Starting at the line that contains "position:absolute; top:57px; left:30px;" and ending at the line that contains "border-left:1px solid #000;", the lines below are to be given again exactly, with nothing added.

*** Opening of Provided material ***

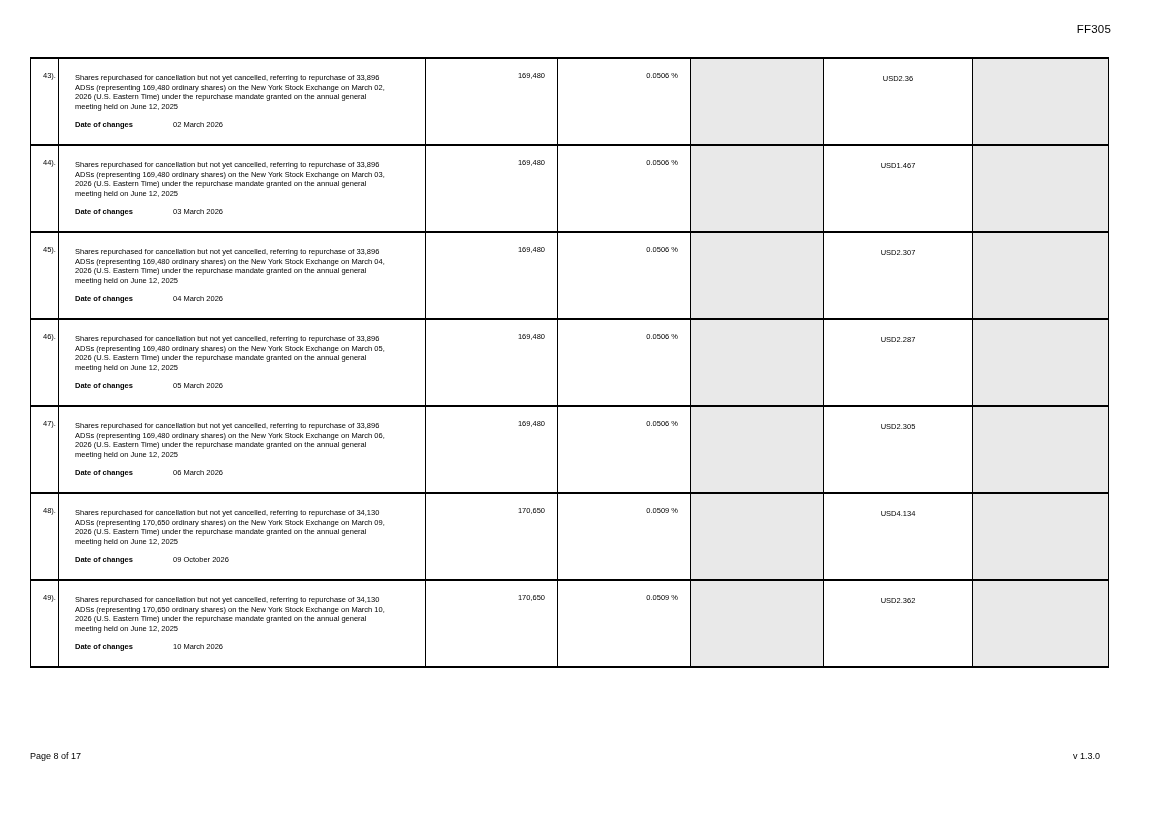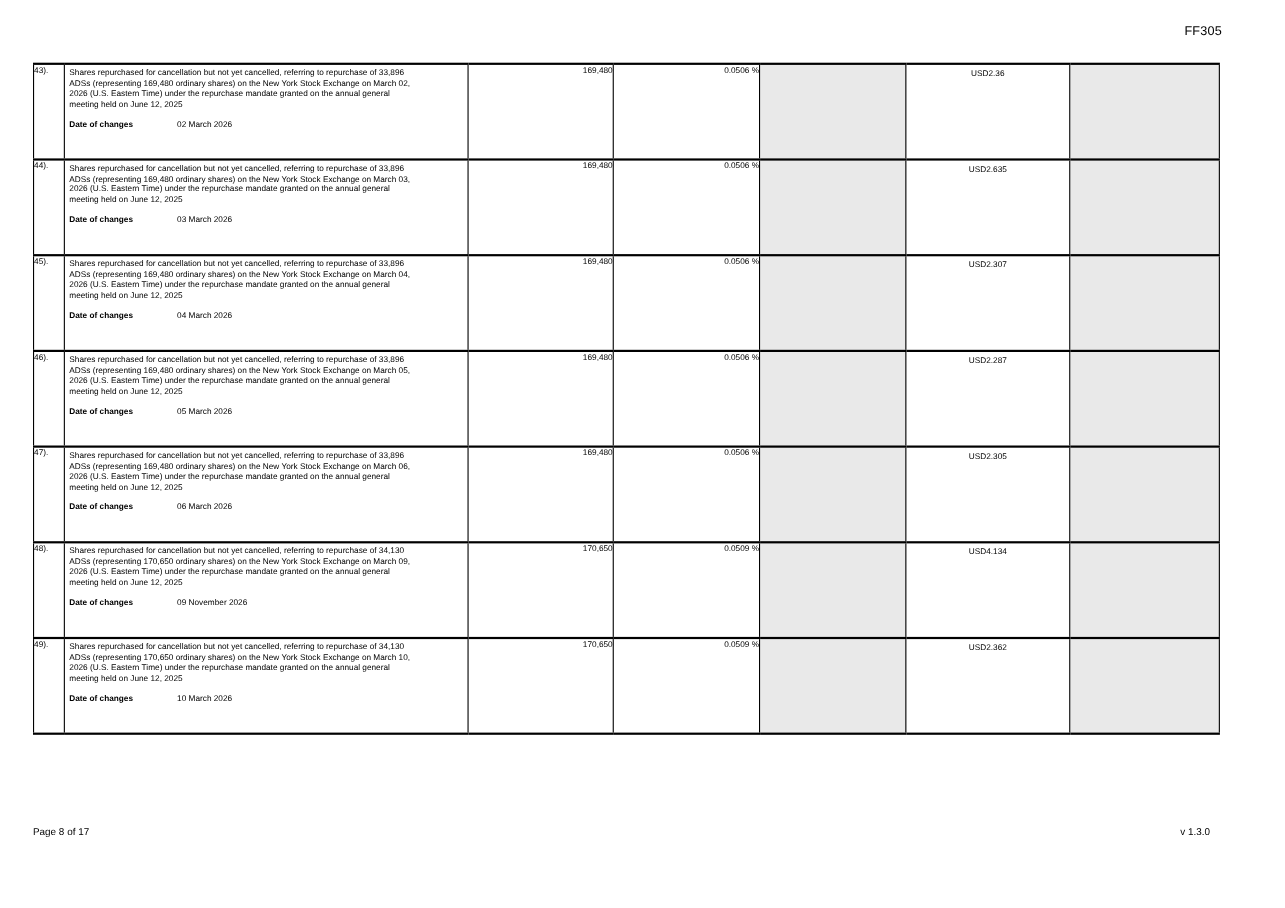--- a/index.html
+++ b/index.html
@@ -14,21 +14,21 @@
     font-size:11.5px; letter-spacing:0.2px;
   }
   table.repurchase {
     position:absolute; top:57px; left:30px;
     width:1078px; border-collapse:collapse; table-layout:fixed;
   }
   table.repurchase tr { height:87px; }
   table.repurchase td {
     border-left:1px solid #000; border-right:1px solid #000;
     border-top:2px solid #000; border-bottom:2px solid #000;
-    vertical-align:top; padding:0;
+    vertical-align:top; padding:12px;
     font-size:7.5px;
   }
   .c-num   { padding:6px 1px 0 3px; }
   .c-desc .desc {
     padding:2px 6px 0 4px; line-height:9.6px; max-width:318px;
   }
   .c-desc .dateline {
     margin-top:9px; padding-left:4px; line-height:9.6px;
     display:flex;
     align-items:flex-end;
@@ -94,21 +94,21 @@
         <span class="dlabel">Date of changes</span>
         <span class="dval">03 March 2026</span>
       </div>
     </td>
     <td class="c-shares">169,480</td>
     <td class="c-pct">0.0506 %</td>
     <td class="c-shade"></td>
     <td class="c-usd">
       <div class="usdline">
         <span class="cur">USD</span>
-        <span class="price">2.635</span>
+        <span class="price">1.467</span>
       </div>
     </td>
     <td class="c-shade"></td>
   </tr>
 
   <tr>
     <td class="c-num">45).</td>
     <td class="c-desc">
       <div class="desc">Shares repurchased for cancellation but not yet cancelled, referring to repurchase of 33,896 ADSs (representing 169,480 ordinary shares) on the New York Stock Exchange on March 04, 2026 (U.S. Eastern Time) under the repurchase mandate granted on the annual general meeting held on June 12, 2025</div>
       <div class="dateline">
@@ -169,21 +169,21 @@
     </td>
     <td class="c-shade"></td>
   </tr>
 
   <tr>
     <td class="c-num">48).</td>
     <td class="c-desc">
       <div class="desc">Shares repurchased for cancellation but not yet cancelled, referring to repurchase of 34,130 ADSs (representing 170,650 ordinary shares) on the New York Stock Exchange on March 09, 2026 (U.S. Eastern Time) under the repurchase mandate granted on the annual general meeting held on June 12, 2025</div>
       <div class="dateline">
         <span class="dlabel">Date of changes</span>
-        <span class="dval">09 November 2026</span>
+        <span class="dval">09 October 2026</span>
       </div>
     </td>
     <td class="c-shares">170,650</td>
     <td class="c-pct">0.0509 %</td>
     <td class="c-shade"></td>
     <td class="c-usd">
       <div class="usdline">
         <span class="cur">USD</span>
         <span class="price">4.134</span>
       </div>

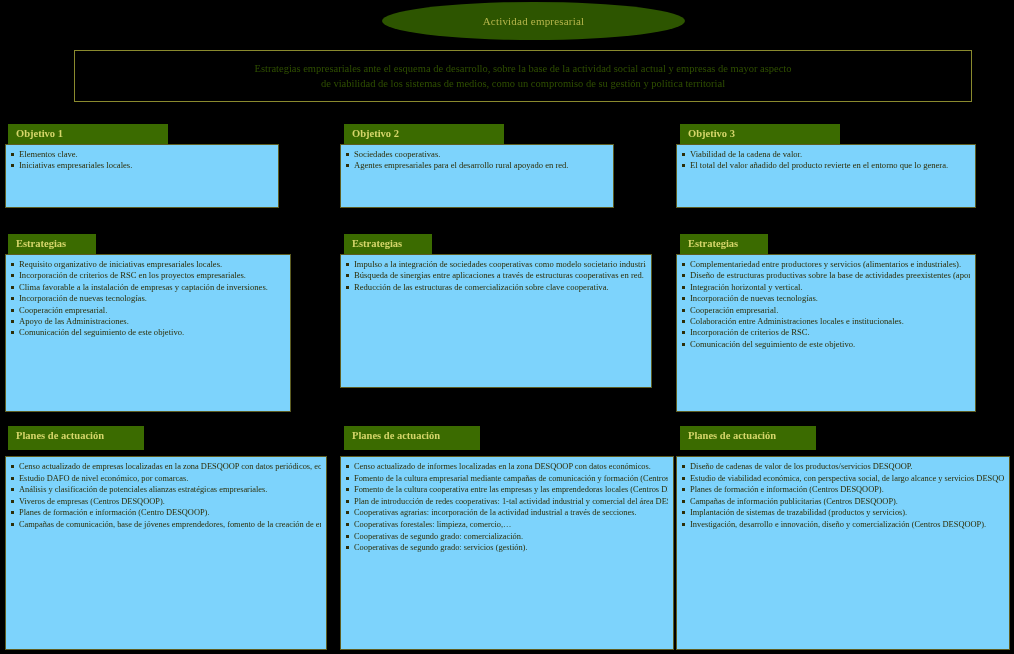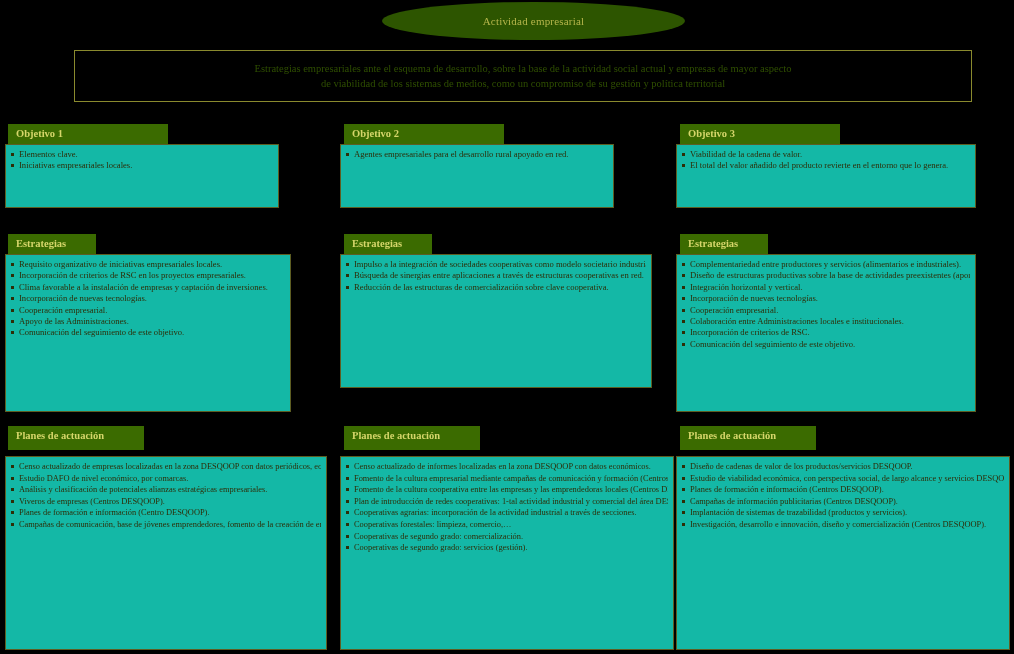--- a/index.html
+++ b/index.html
@@ -72,21 +72,21 @@
     padding: 4px 8px;
     box-sizing: border-box;
     height: 24px;
     line-height: 12px;
     white-space: nowrap;
     font-weight: bold;
   }
   
   .panel {
     position: absolute;
-    background: #14b8a6;
+    background: #7dd3fc;
     border: 1px solid #5d5d22;
     box-sizing: border-box;
     padding: 4px 5px;
     overflow: hidden;
   }
   .panel ul {
     list-style: none;
     margin: 0;
     padding: 0;
   }
@@ -158,20 +158,21 @@
       <li>Análisis y clasificación de potenciales alianzas estratégicas empresariales.</li>
       <li>Viveros de empresas (Centros DESQOOP).</li>
       <li>Planes de formación e información (Centro DESQOOP).</li>
       <li>Campañas de comunicación, base de jóvenes emprendedores, fomento de la creación de empresas,…  (Centros DESQOOP).</li>
     </ul>
   </div>
 
   <div class="tab" style="left:344px; top:124px; width:160px;">Objetivo 2</div>
   <div class="panel" style="left:340px; top:144px; width:274px; height:64px;">
     <ul>
+      <li>Sociedades cooperativas.</li>
       <li>Agentes empresariales para el desarrollo rural apoyado en red.</li>
     </ul>
   </div>
 
   <div class="tab" style="left:344px; top:234px; width:88px;">Estrategias</div>
   <div class="panel" style="left:340px; top:254px; width:312px; height:134px;">
     <ul>
       <li>Impulso a la integración de sociedades cooperativas como modelo societario industrial.</li>
       <li>Búsqueda de sinergias entre aplicaciones a través de estructuras cooperativas en red.</li>
       <li>Reducción de las estructuras de comercialización sobre clave cooperativa.</li>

*** Close of Provided material ***

* _Answer to the exercise_
     position:absolute; top:57px; left:30px;
     width:1078px; border-collapse:collapse; table-layout:fixed;
   }
   table.repurchase tr { height:87px; }
   table.repurchase td {
     border-left:1px solid #000; border-right:1px solid #000;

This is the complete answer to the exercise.